■ **What you will do**:
A faithful copy of the data is the goal; set it down exactly, without the images.

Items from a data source
------
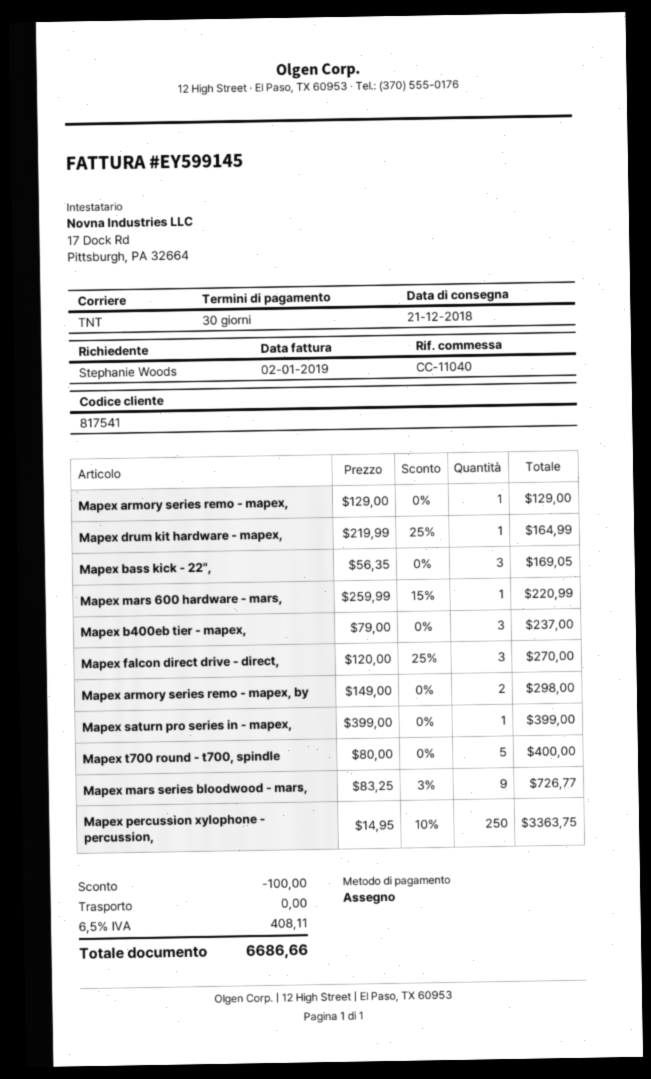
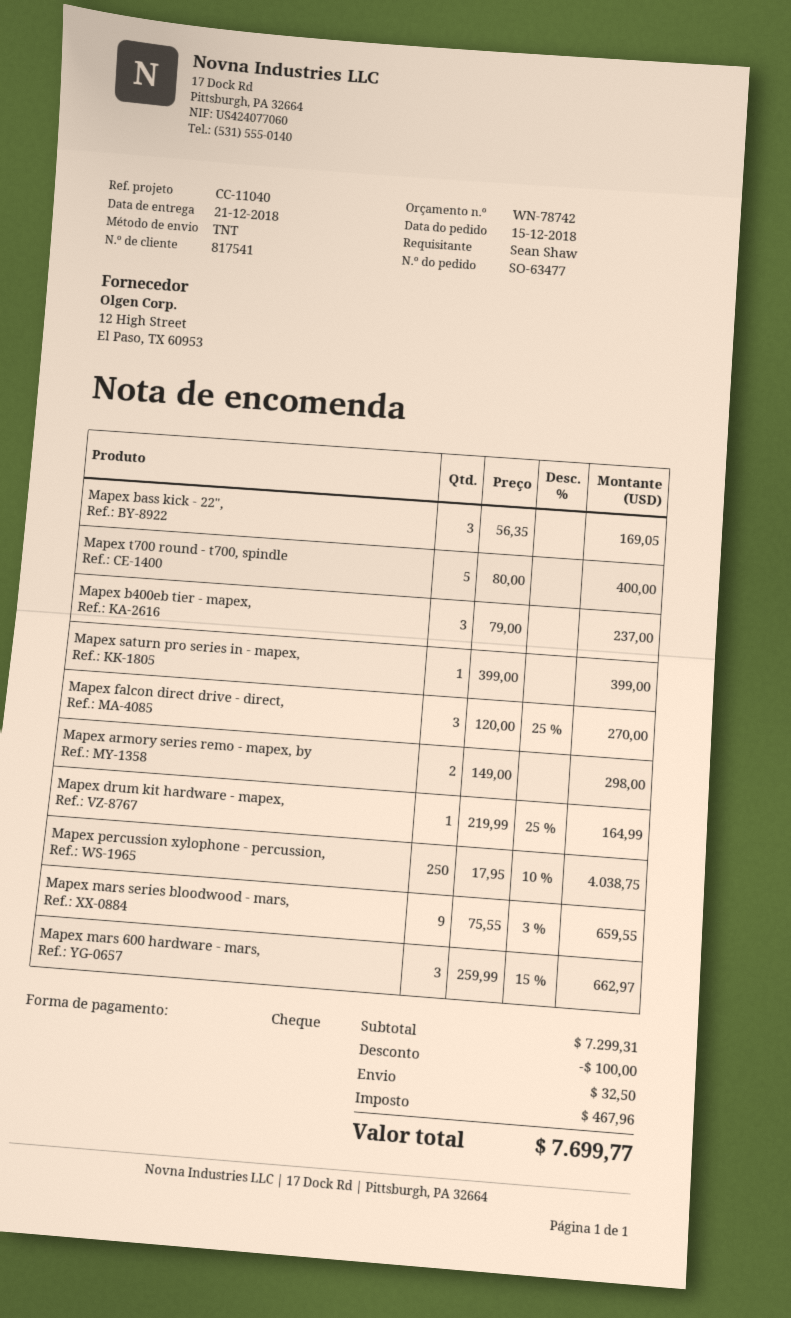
ordered by: Stephanie Woods -> Sean Shaw
Mapex armory series remo - mapex,: 1 x 129.00 = 129.00 -> none
Mapex mars 600 hardware - mars,: 1 x 259.99 - 15% = 220.99 -> 3 x 259.99 - 15% = 662.97
Mapex mars series bloodwood - mars,: 9 x 83.25 - 3% = 726.77 -> 9 x 75.55 - 3% = 659.55
Mapex percussion xylophone - percussion,: 250 x 14.95 - 10% = 3363.75 -> 250 x 17.95 - 10% = 4038.75
shipping: 0.00 -> 32.50
tax: 408.11 -> 467.96
total: 6686.66 -> 7699.77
------
■ **Written solution**:
ordered by: Stephanie Woods -> Sean Shaw
Mapex armory series remo - mapex,: 1 x 129.00 = 129.00 -> none
Mapex mars 600 hardware - mars,: 1 x 259.99 - 15% = 220.99 -> 3 x 259.99 - 15% = 662.97
Mapex mars series bloodwood - mars,: 9 x 83.25 - 3% = 726.77 -> 9 x 75.55 - 3% = 659.55
Mapex percussion xylophone - percussion,: 250 x 14.95 - 10% = 3363.75 -> 250 x 17.95 - 10% = 4038.75
shipping: 0.00 -> 32.50
tax: 408.11 -> 467.96
total: 6686.66 -> 7699.77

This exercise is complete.